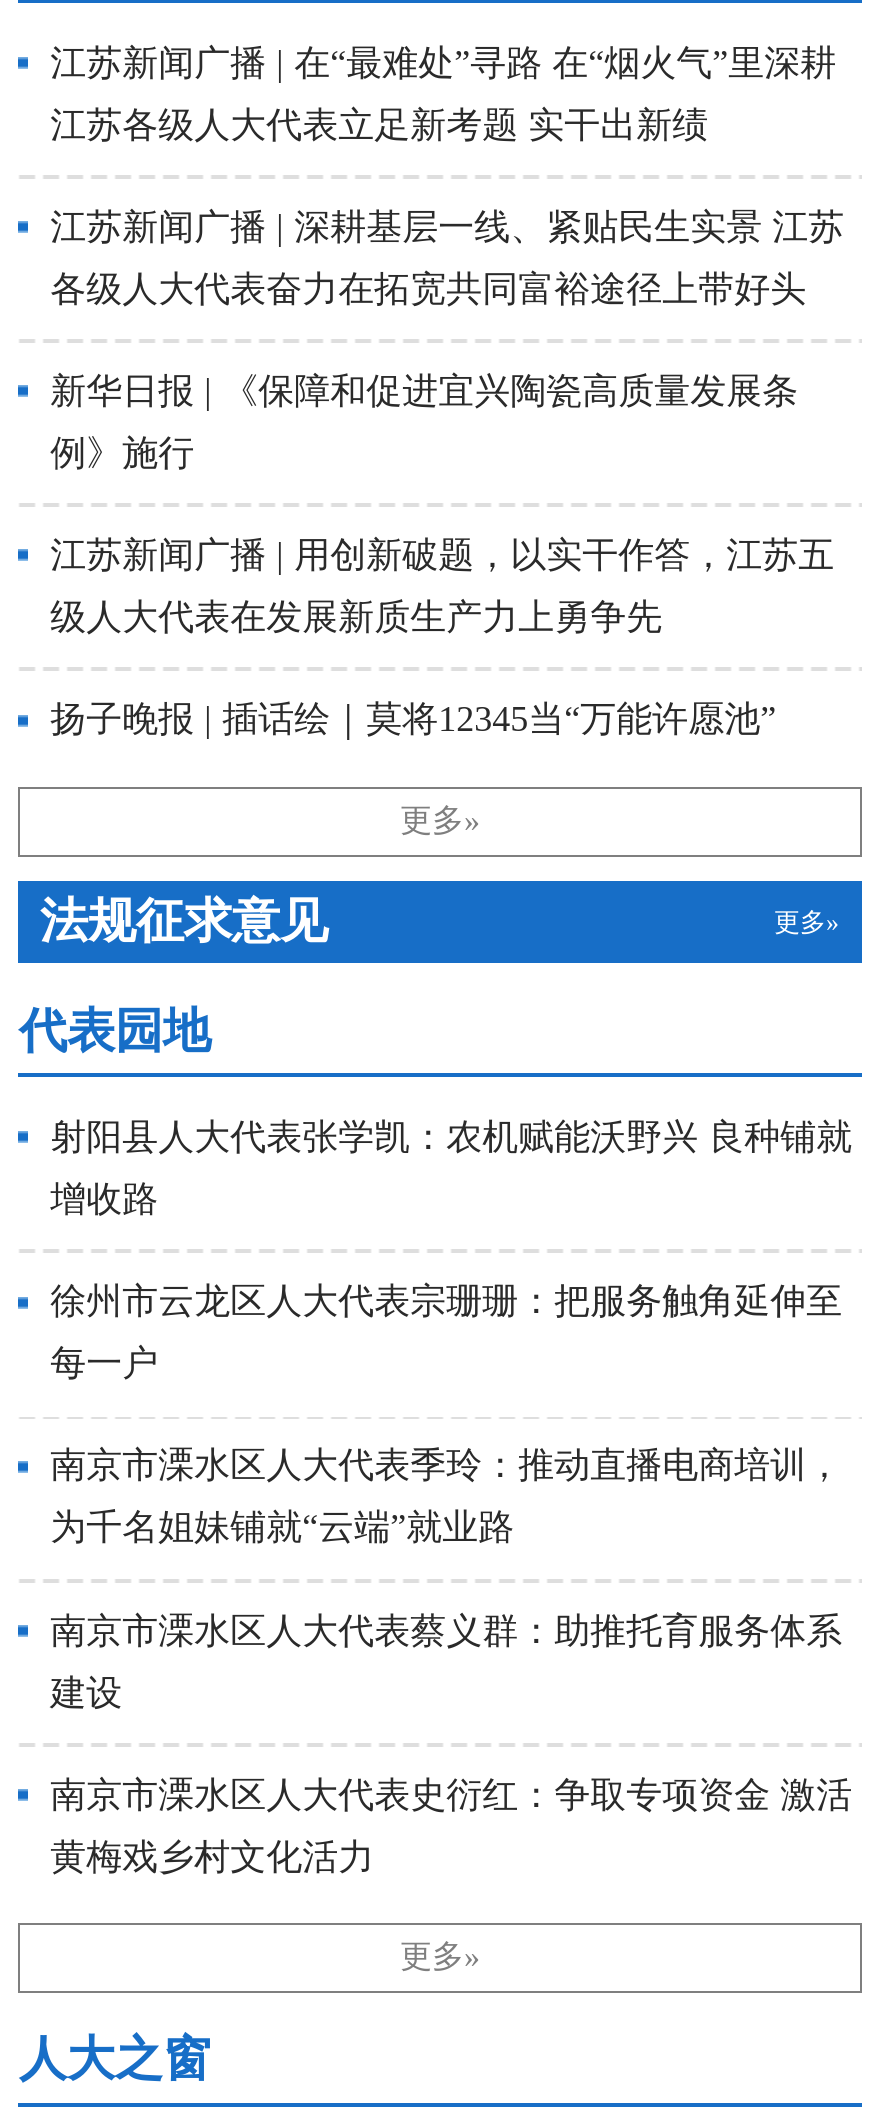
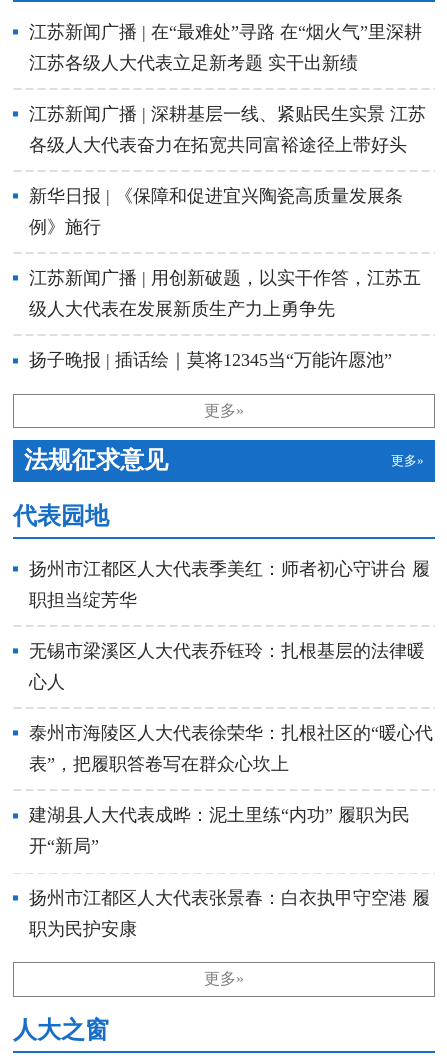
- 射阳县人大代表张学凯：农机赋能沃野兴 良种铺就
+ 扬州市江都区人大代表季美红：师者初心守讲台 履

- 增收路
+ 职担当绽芳华

- 徐州市云龙区人大代表宗珊珊：把服务触角延伸至
+ 无锡市梁溪区人大代表乔钰玲：扎根基层的法律暖

- 每一户
+ 心人

- 南京市溧水区人大代表季玲：推动直播电商培训，
+ 泰州市海陵区人大代表徐荣华：扎根社区的“暖心代

- 为千名姐妹铺就“云端”就业路
+ 表”，把履职答卷写在群众心坎上

- 南京市溧水区人大代表蔡义群：助推托育服务体系
+ 建湖县人大代表成晔：泥土里练“内功” 履职为民

- 建设
+ 开“新局”

- 南京市溧水区人大代表史衍红：争取专项资金 激活
+ 扬州市江都区人大代表张景春：白衣执甲守空港 履

- 黄梅戏乡村文化活力
+ 职为民护安康
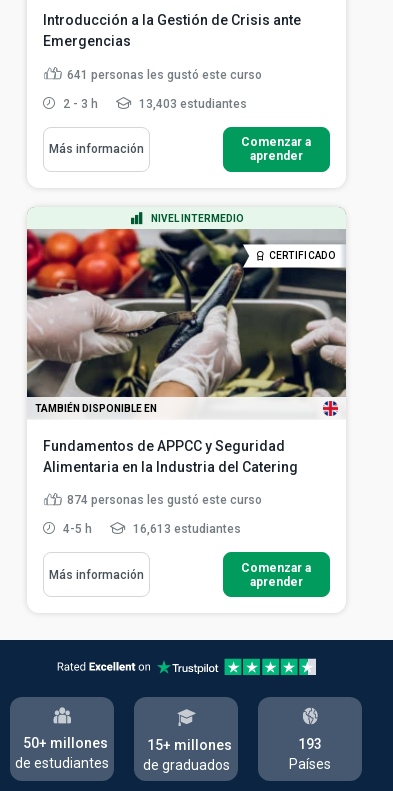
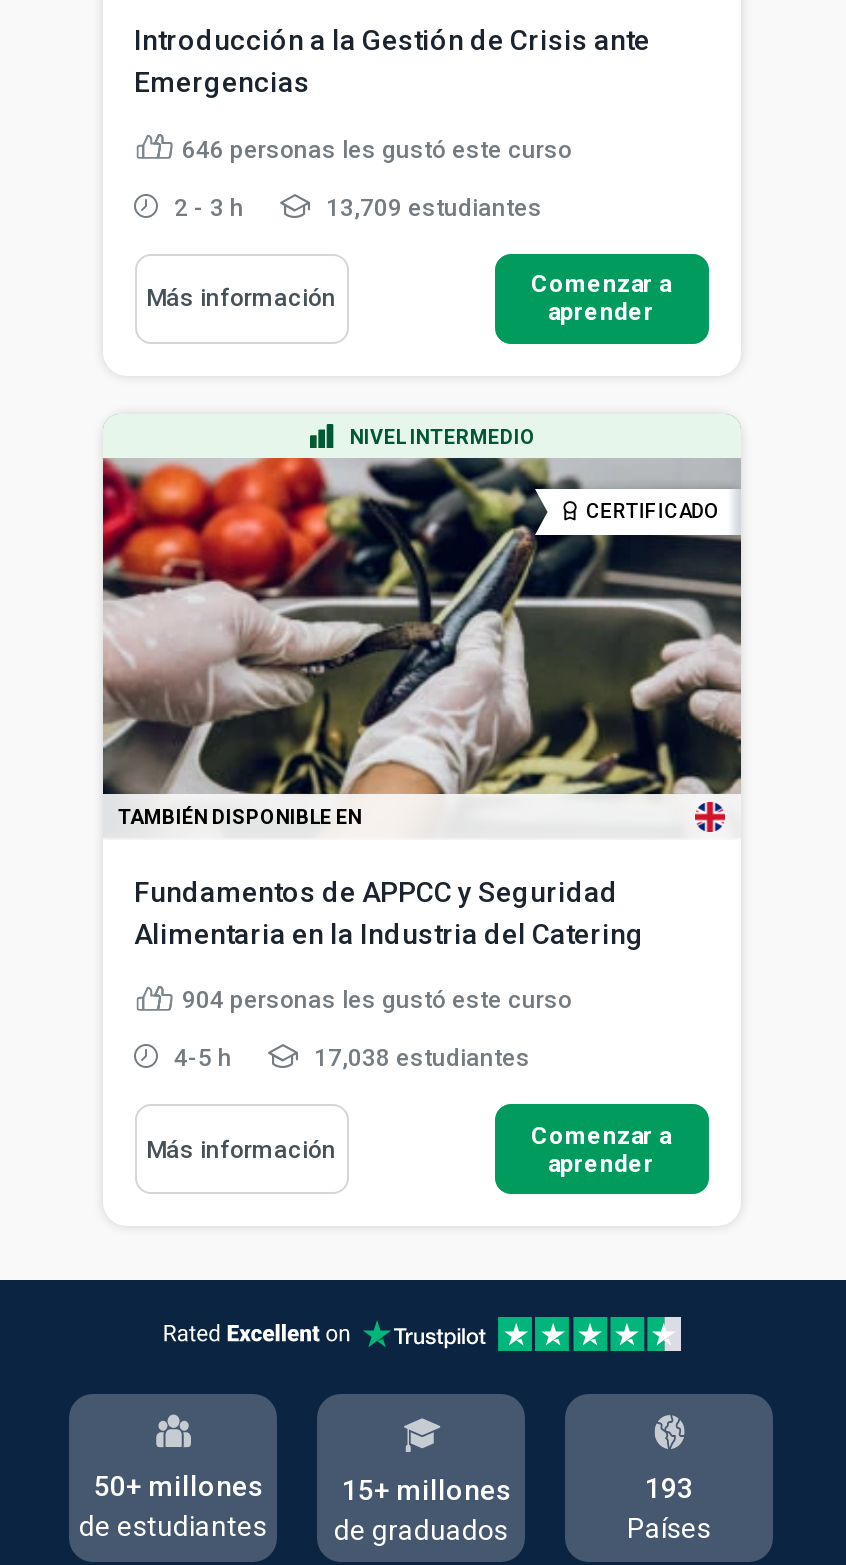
- 641 personas les gustó este curso
+ 646 personas les gustó este curso

- 13,403 estudiantes
+ 13,709 estudiantes

- 874 personas les gustó este curso
+ 904 personas les gustó este curso

- 16,613 estudiantes
+ 17,038 estudiantes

= = = = = = =

• _WHAT YOU WILL DO_
Reproduce the whole listing exactly, but not the images in it.

• _EXPECTED ANSWER_
- 射阳县人大代表张学凯：农机赋能沃野兴 良种铺就
+ 扬州市江都区人大代表季美红：师者初心守讲台 履

- 增收路
+ 职担当绽芳华

- 徐州市云龙区人大代表宗珊珊：把服务触角延伸至
+ 无锡市梁溪区人大代表乔钰玲：扎根基层的法律暖

- 每一户
+ 心人

- 南京市溧水区人大代表季玲：推动直播电商培训，
+ 泰州市海陵区人大代表徐荣华：扎根社区的“暖心代

- 为千名姐妹铺就“云端”就业路
+ 表”，把履职答卷写在群众心坎上

- 南京市溧水区人大代表蔡义群：助推托育服务体系
+ 建湖县人大代表成晔：泥土里练“内功” 履职为民

- 建设
+ 开“新局”

- 南京市溧水区人大代表史衍红：争取专项资金 激活
+ 扬州市江都区人大代表张景春：白衣执甲守空港 履

- 黄梅戏乡村文化活力
+ 职为民护安康
- 641 personas les gustó este curso
+ 646 personas les gustó este curso

- 13,403 estudiantes
+ 13,709 estudiantes

- 874 personas les gustó este curso
+ 904 personas les gustó este curso

- 16,613 estudiantes
+ 17,038 estudiantes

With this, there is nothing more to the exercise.